水城は考えた。自身が奪ってしまった、この世界の水城貴鳥の意識、記憶、軌跡、そして友人であろう山元、内田のこと。
「俺は山元と内田を、いや、巻き込まれた全員を助けたい。そのためだったら、なんだってやってやる。魔がなんだっていうんだ。そんな奴ら、俺が全員倒してやる」
水城は啖呵を切るように語った。数秒の沈黙の後、横にいた尾鷲が笑う。パーソナルリンクからは繋がっているエドガーと燕倉の笑い声も、水城は聞いた。
「何が面白い!?」
『それが聞ければ十分だ』
唯一笑わなかった椋野はそれだけ言う。水城のパーソナルリンクには、「椋野恭市郎が退席しました」と表示されていた。

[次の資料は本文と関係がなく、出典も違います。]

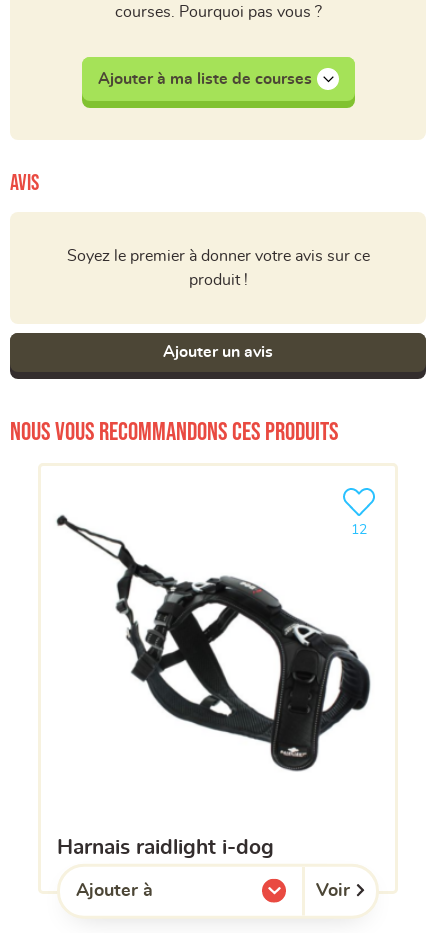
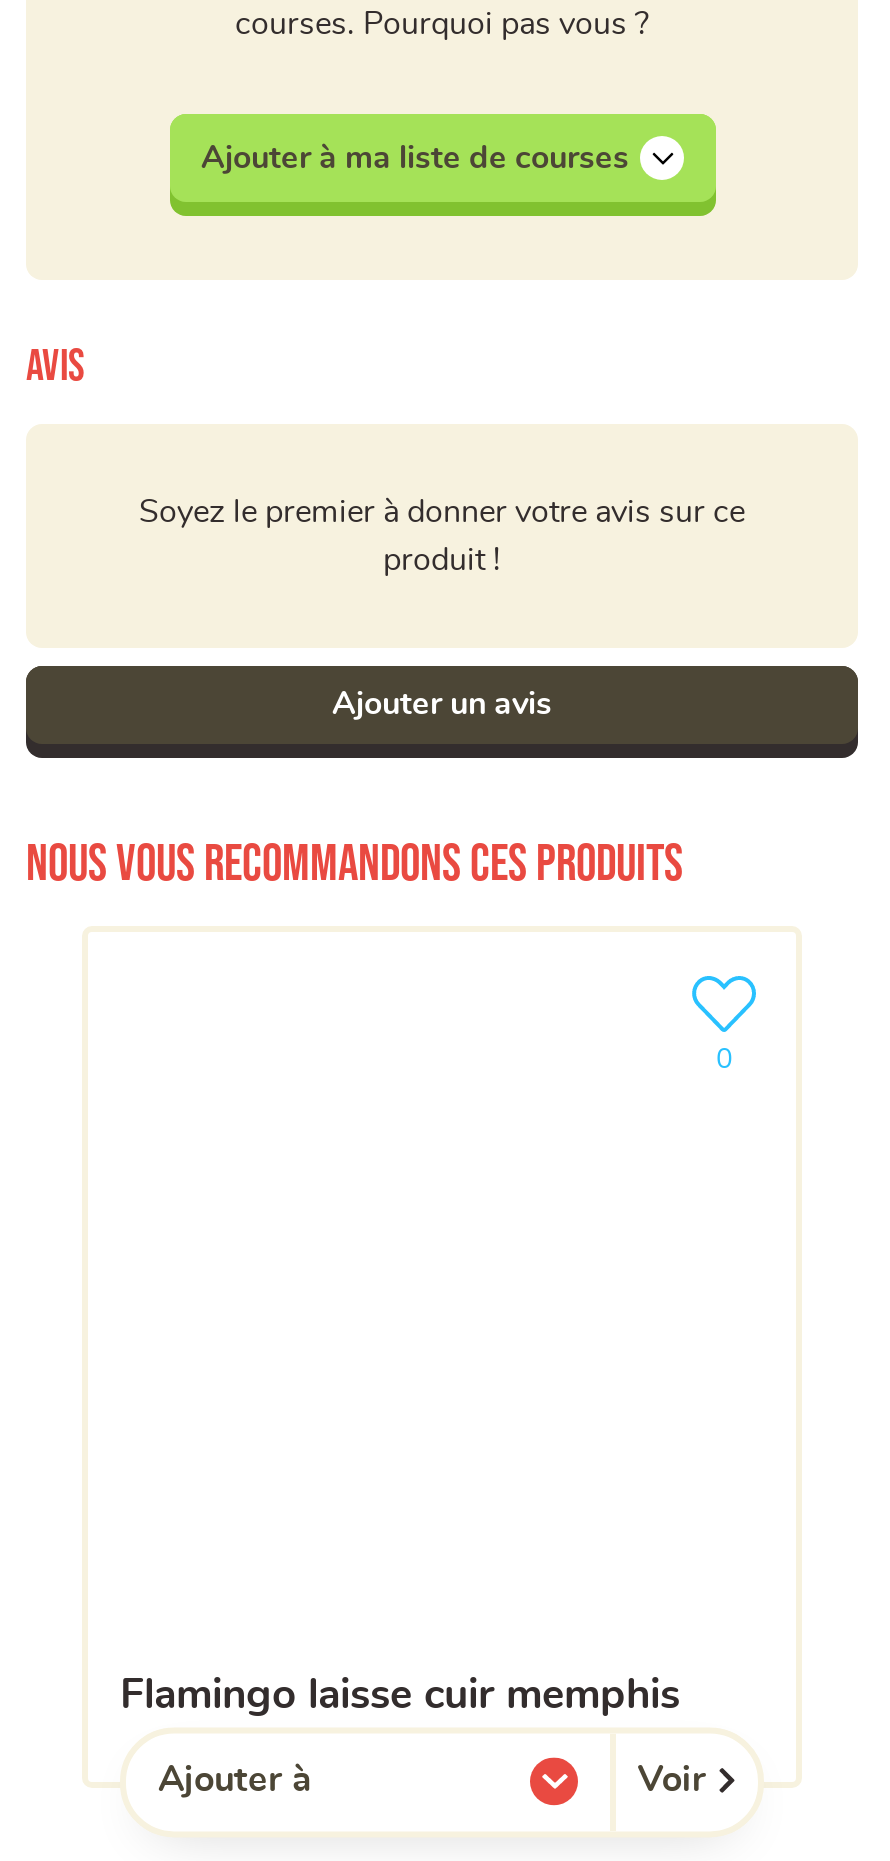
[56,514,371,772] [image] -> none
[351,523,367,537] 12 -> [716,1046,732,1074] 0
[73,837,274,858] harnais raidlight i-dog -> [144,1674,680,1716] flamingo laisse cuir memphis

『水城君、君はそう言ってくれると思ったよ。もう自分を撃つなんて真似するんじゃないよ』
ひとしきり笑ったエドガーは笑みを含みながらに言い、退席する。
『まだ報告することがあったのに、二人はせっかちだね。まあ、メールかなんかで報告しておくわ。さてスズちゃんと水城君、君たちの方が逃げ遅れた三人に近いみたいだから、そっちに行ってもらうね』
『じゃあ、またあとでね。もうグループトーク切っていいからね』と、燕倉が言ったため、水城も尾鷲も通話終了をした。
少しの沈黙の時間が流れた。尾鷲は微笑をもらす。
「いい決心ができたね。水城君のその決意が本当かどうか、今夜は見定めさせてもらうわ。改めて、チーム『イーグル』へようこそ。私はあなたを歓迎するわ」
尾鷲は水城に握手を求めた。水城はそれに相対する。
「むっくんが悪かったわね。彼、言葉が足らないから。悪気があったわけではないのよ」
「これでも元の世界では二十年は生きてるんだ。試されているってことくらいわかる」
水城の答えに、尾鷲はいたずらっぽく笑った。
「その割には結構お怒りだったのでは?」
「うるさい」
水城は握っていた手を振り払うように話すと、そっぽを向いて窓の外を眺めた。窓の外の上空では、月は青白く、隔絶の穴は黒く怪しく光っていた。